A deep learning representation and spatial Bayesian cell-type deconvolution for spatial transcriptomics
Abstract
Background. Spatial transcriptomics provides unprecedented insights into gene expression in the spatial context of tissues; however, some mainstream techniques lack quantitative analysis of uncertainty.
Methods. In this study, we propose a novel computational framework that combines deep Gaussian processes (DGP) with Bayesian uncertainty for spatially aware deconvolution analysis of spatial transcriptomics data. Our method leverages the hierarchical non-linear mapping capabilities of DGP to capture complex spatial dependencies while maintaining probabilistic interpretability through Markov Chain Monte Carlo (MCMC) inference. Our approach introduces several key innovations: (1) Use a multi-layer hierarchical structure, with each layer being a Gaussian process capable of learning nonlinear mappings. (2) In a neural network, forward propagation uses the output of the previous layer as the input for the next layer. and (3) Using variational inference to approximate the posterior distribution.

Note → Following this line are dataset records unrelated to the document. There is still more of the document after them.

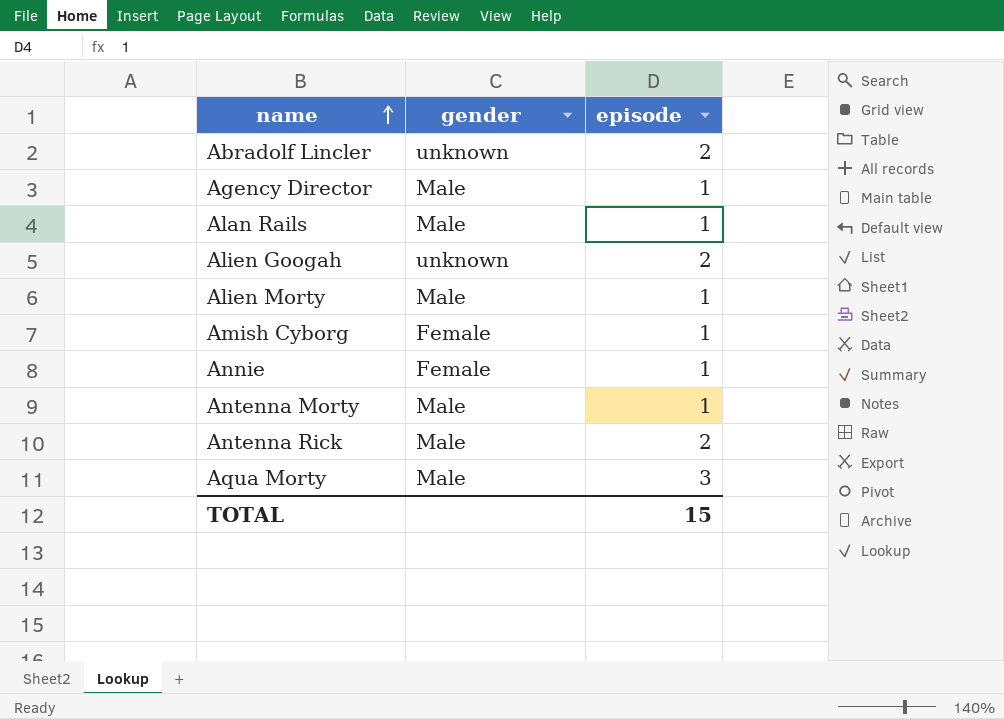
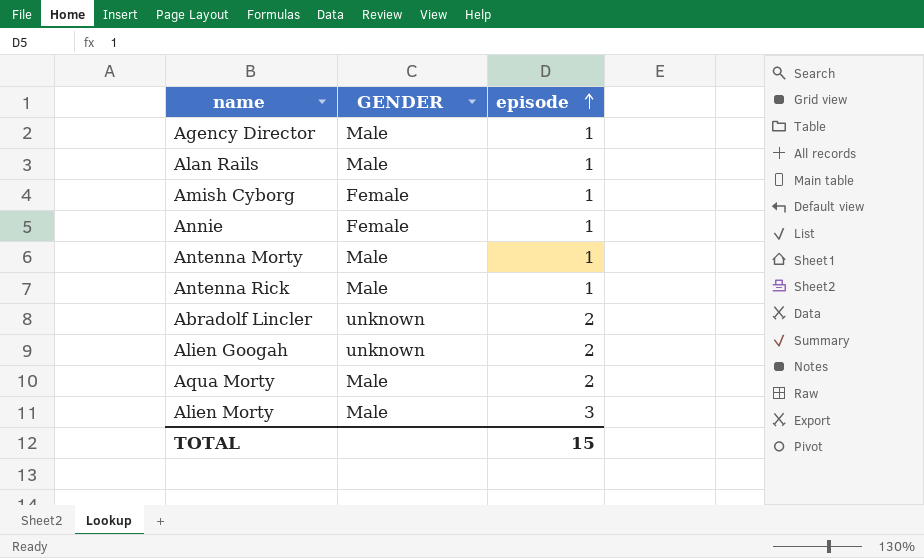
row order: name ascending -> episode ascending
column name: gender -> GENDER
Antenna Rick | episode: 2 -> 1
Aqua Morty | episode: 3 -> 2
Alien Morty | episode: 1 -> 3

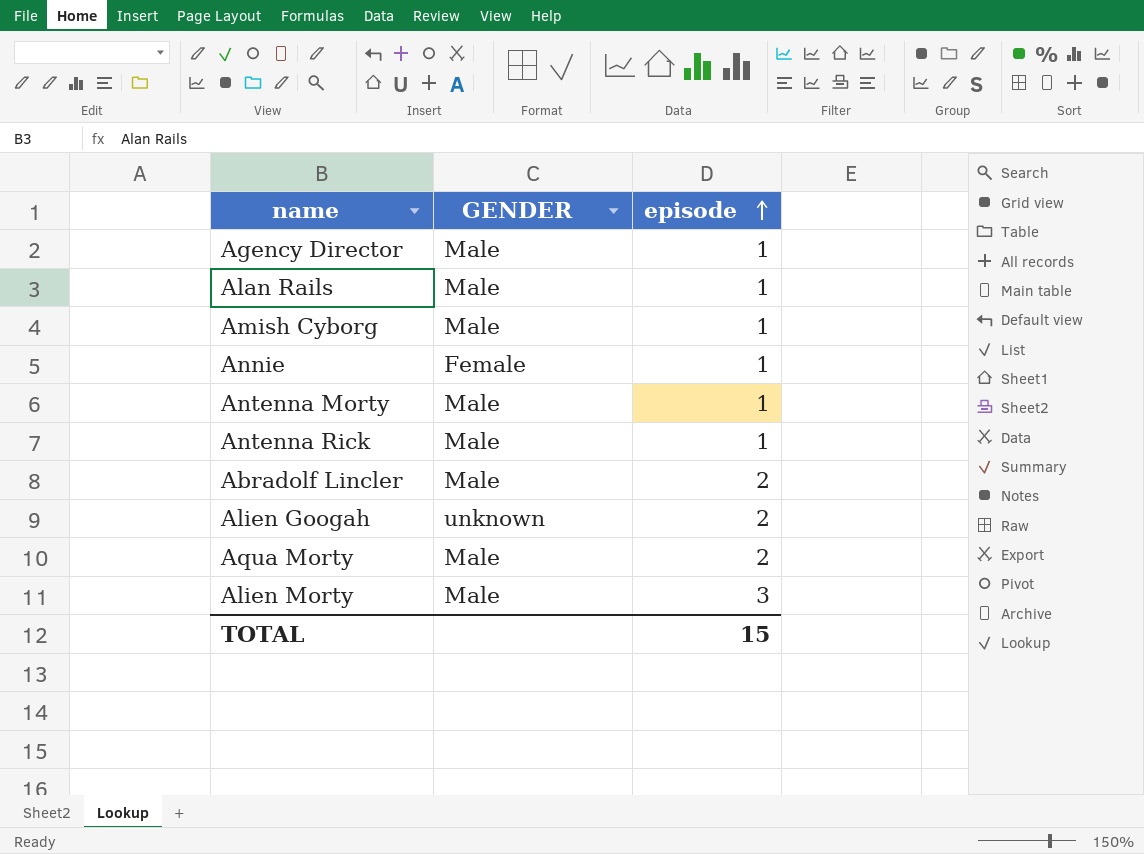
Amish Cyborg | GENDER: Female -> Male
Abradolf Lincler | GENDER: unknown -> Male

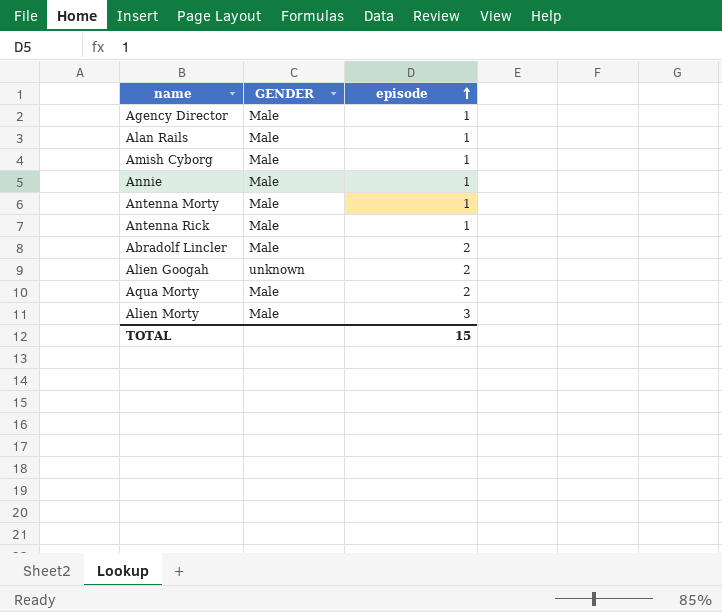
Annie | GENDER: Female -> Male

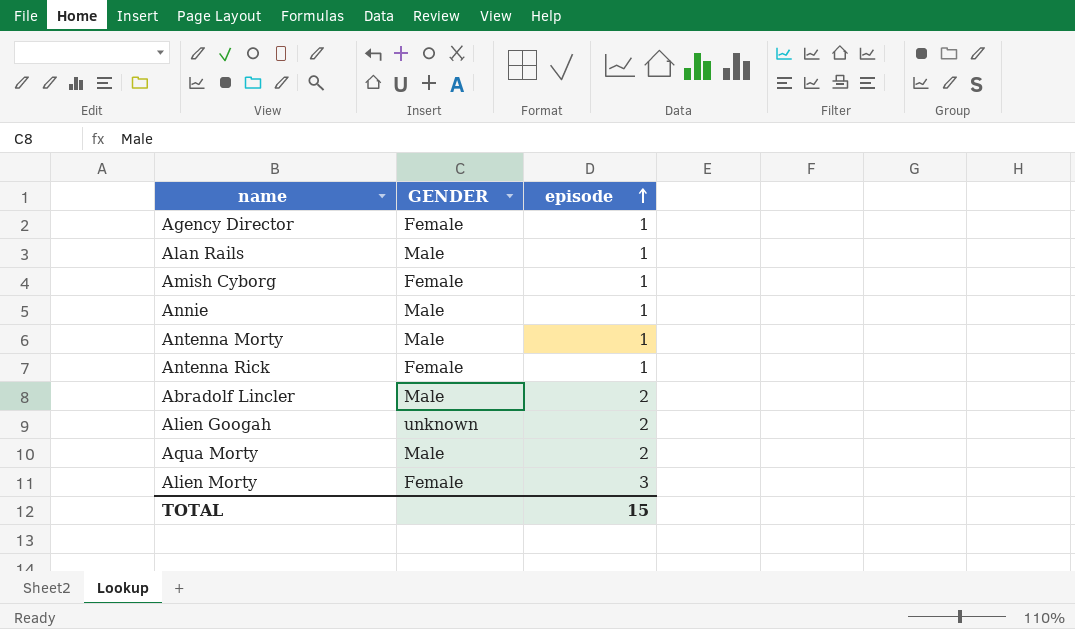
Agency Director | GENDER: Male -> Female
Amish Cyborg | GENDER: Male -> Female
Antenna Rick | GENDER: Male -> Female
Alien Morty | GENDER: Male -> Female

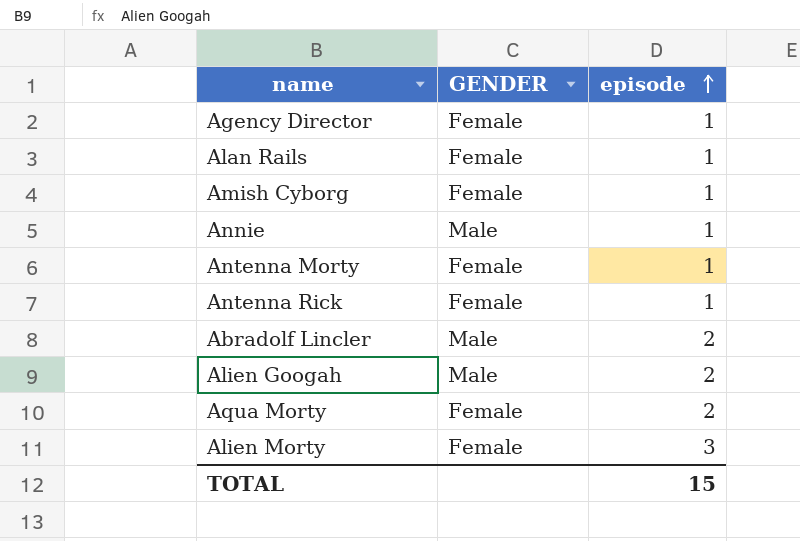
Alan Rails | GENDER: Male -> Female
Antenna Morty | GENDER: Male -> Female
Alien Googah | GENDER: unknown -> Male
Aqua Morty | GENDER: Male -> Female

Results. We compared our method with existing methods using a pancreatic ductal adenocarcinoma dataset containing matched single-cell RNA-seq and spatial transcriptomics data. Our method demonstrated greater accuracy in estimating cell type proportions (especially rare cell types) than other existing methods and revealed biologically meaningful spatial patterns of T cell distribution. The Bayesian nature of the method provides uncertainty quantification for each estimate, enhancing the interpretation of spatial heterogeneity in complex tissues.